Trevayne nodded. Remko's screen massed twelve battlecruisers and attendant half-dozen escort cruisers-light cruisers configured for the anti-missile and anti-fighter role. With Admiral Steinmeuller's fifteen heavy cruisers attached, he would precede the battle-line by fifteen minutes, sweeping the space before the ten supermonitors, ten monitors, eight superdreadnoughts, and twelve battleships. The battlegroups were flanked by more of the new escort cruisers designed and built in the Rim, not the destroyer escorts which had been the prewar standard, and Trevayne had held back three destroyer battlegroups, built around Goeben -class command cruisers.
The battle-line was also accompanied by Carl Stoner's six fleet carriers and three remaining light carriers, with over two hundred fighters. The rebels could put far more fighters into space whenever they finally offered battle, but at least they could no longer count on the edge their pilots' experience normally gave them-Stoner's people had been blooded repeatedly against both rebels and Tangri.
"The fleet is ready to proceed," Yoshinaka continued. "No, we were discussing the lack of opposition. It's almost eerie."

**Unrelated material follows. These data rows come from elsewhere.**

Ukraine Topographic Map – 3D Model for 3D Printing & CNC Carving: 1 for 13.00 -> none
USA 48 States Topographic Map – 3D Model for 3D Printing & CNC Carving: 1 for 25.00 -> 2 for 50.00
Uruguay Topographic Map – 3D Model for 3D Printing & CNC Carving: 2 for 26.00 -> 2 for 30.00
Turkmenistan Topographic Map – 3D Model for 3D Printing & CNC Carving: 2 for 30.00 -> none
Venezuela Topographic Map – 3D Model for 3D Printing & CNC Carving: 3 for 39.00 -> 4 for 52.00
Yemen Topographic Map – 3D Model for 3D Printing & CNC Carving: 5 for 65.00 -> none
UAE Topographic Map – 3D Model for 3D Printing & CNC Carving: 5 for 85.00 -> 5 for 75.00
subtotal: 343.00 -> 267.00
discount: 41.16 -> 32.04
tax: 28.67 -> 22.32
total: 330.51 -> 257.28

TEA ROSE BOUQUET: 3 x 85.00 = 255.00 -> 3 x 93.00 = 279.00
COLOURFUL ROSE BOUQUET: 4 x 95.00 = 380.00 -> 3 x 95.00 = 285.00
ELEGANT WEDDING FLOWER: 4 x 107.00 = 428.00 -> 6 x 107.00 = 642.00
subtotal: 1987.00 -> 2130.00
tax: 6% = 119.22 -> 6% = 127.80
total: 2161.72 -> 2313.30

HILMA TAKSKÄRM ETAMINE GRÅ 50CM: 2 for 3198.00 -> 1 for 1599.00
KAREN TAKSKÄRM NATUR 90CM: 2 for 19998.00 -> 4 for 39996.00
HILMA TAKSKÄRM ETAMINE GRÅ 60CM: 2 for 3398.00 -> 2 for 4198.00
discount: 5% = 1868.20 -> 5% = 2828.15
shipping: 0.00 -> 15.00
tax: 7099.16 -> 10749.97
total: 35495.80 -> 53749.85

"Yes. I suppose it's possible I've been wrong all along about where the rebels will make a stand, but I still don't think so. And yet . . . if they do plan to put up a serious defense, letting us make transit unscathed shows a high degree of chutzpah. " Mujabi's eyebrows arched in puzzlement, and Trevayne translated. "Outrageous self-confidence."
"Oh." Mujabi nodded. "New one on me, sir." He considered for a moment. "Rigelian word?"

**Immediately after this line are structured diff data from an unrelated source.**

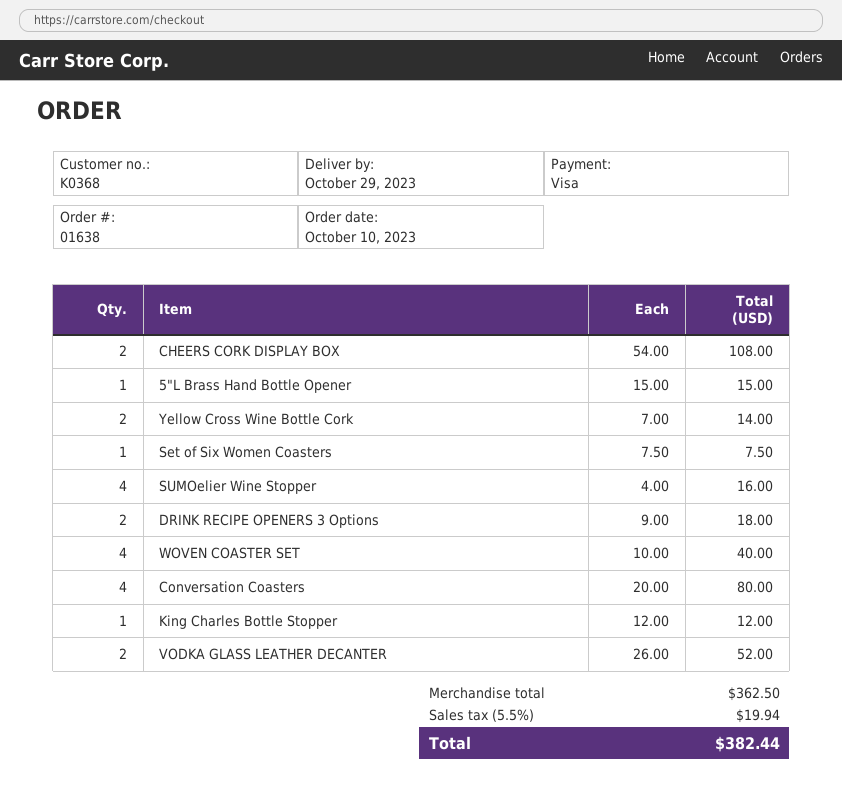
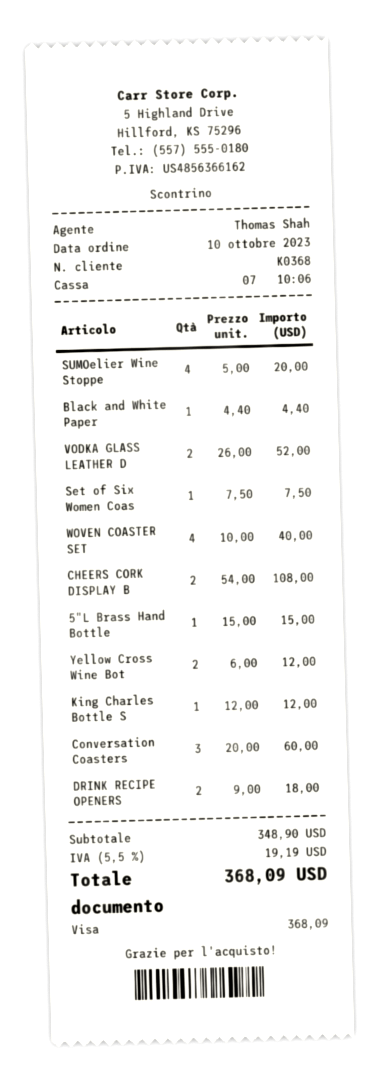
Yellow Cross Wine Bottle Cork: 2 x 7.00 = 14.00 -> 2 x 6.00 = 12.00
SUMOelier Wine Stopper: 4 x 4.00 = 16.00 -> 4 x 5.00 = 20.00
Conversation Coasters: 4 x 20.00 = 80.00 -> 3 x 20.00 = 60.00
Black and White Paper: none -> 1 x 4.40 = 4.40
subtotal: 362.50 -> 348.90
tax: 5.5% = 19.94 -> 5.5% = 19.19
total: 382.44 -> 368.09

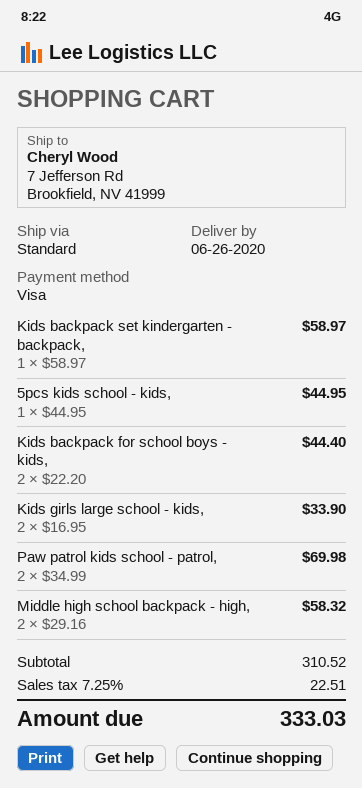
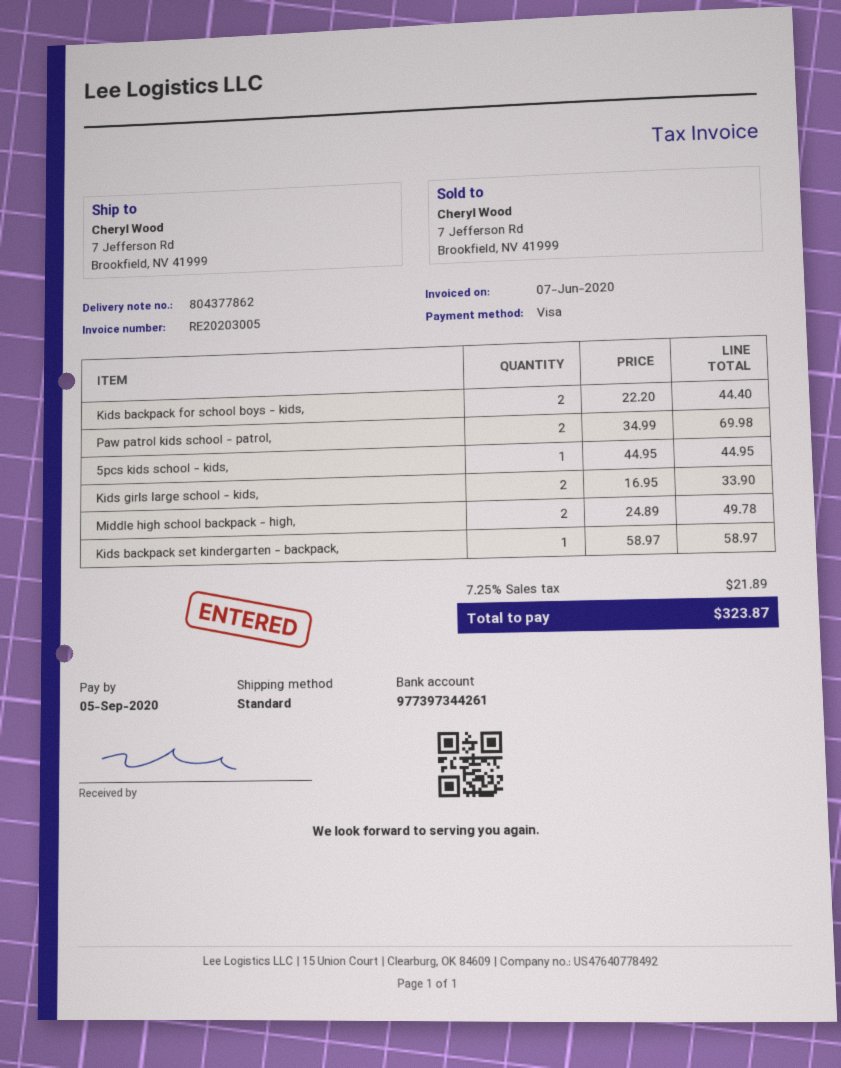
Middle high school backpack - high,: 2 x 29.16 = 58.32 -> 2 x 24.89 = 49.78
tax: 7.25% = 22.51 -> 7.25% = 21.89
total: 333.03 -> 323.87

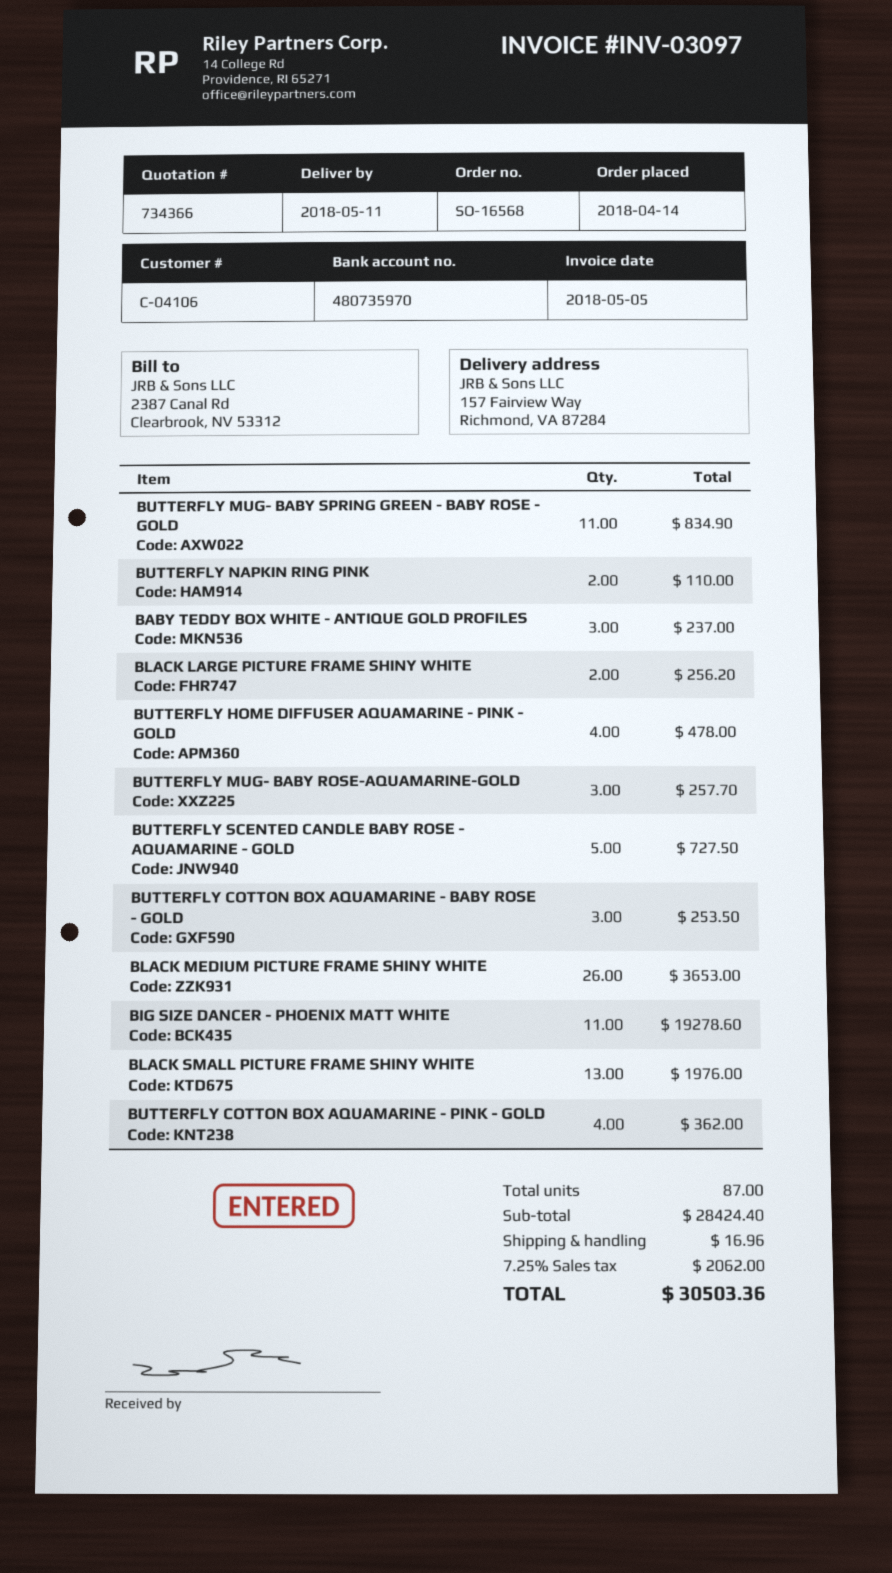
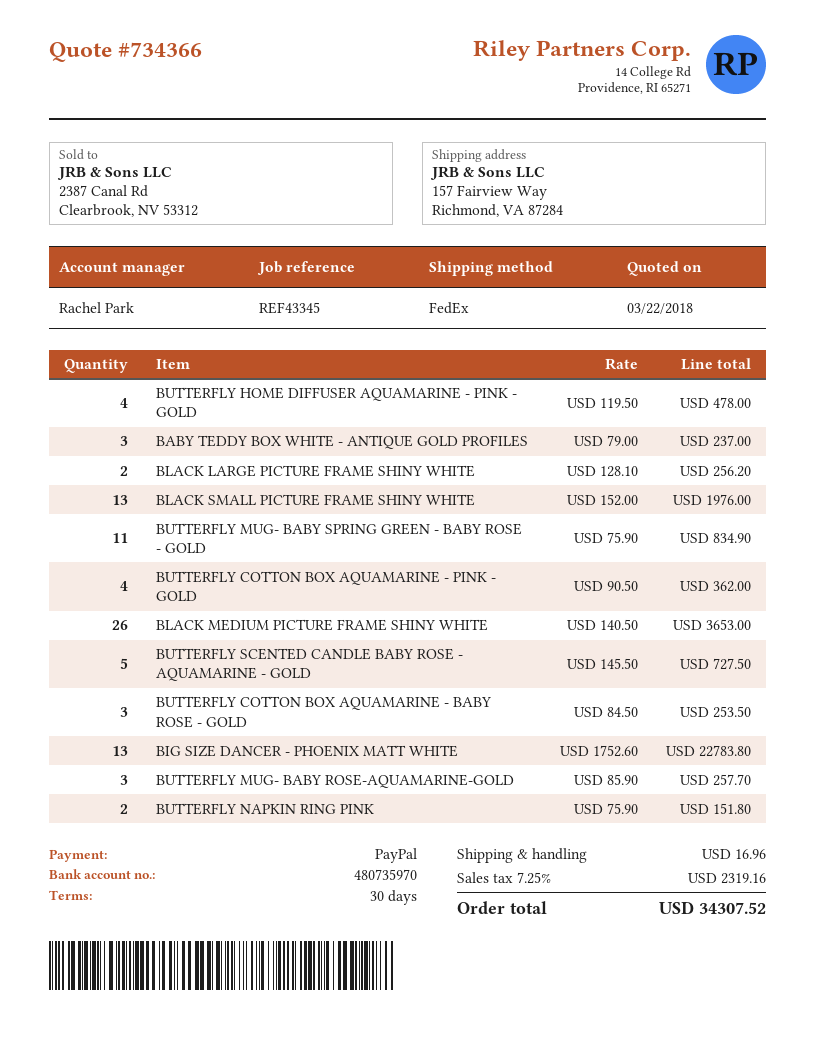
BUTTERFLY NAPKIN RING PINK: 2 for 110.00 -> 2 for 151.80
BIG SIZE DANCER - PHOENIX MATT WHITE: 11 for 19278.60 -> 13 for 22783.80
tax: 7.25% = 2062.00 -> 7.25% = 2319.16
total: 30503.36 -> 34307.52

Li Han folded her hands in her lap and watched her display.
The data codes were more tentative than usual because the single scout cruiser hidden outside the asteroid belt was at extreme range. Still, the essentials were clear. A powerful screen had moved away from Trevayne's main force, opening the gap between itself and the battle-line to a full ninety light-seconds, and she sat expressionlessly, watching her enemy advance into what-hopefully-would prove an unsuspected trap. She glanced at Reznick.
"Time to asteroid belt?"
"Their screen will cross it headed in-system in about six hours, sir. Their battle-line will be approximately fifteen minutes behind them."
"Thank you."
She turned back to the display, wishing Trevayne hadn't jumped the gun on them. He'd begun his breakout over a month earlier than predicted, and half her carriers had yet to reach her, nor did she have any idea how the defense against the Rump pincer was proceeding. Her ignorance gnawed at her, and she wished she dared communicate with Magda or Jason, but they needed com silence to do their jobs. She felt herself relaxing as she thought of her friends. If anyone could pull it off, they could.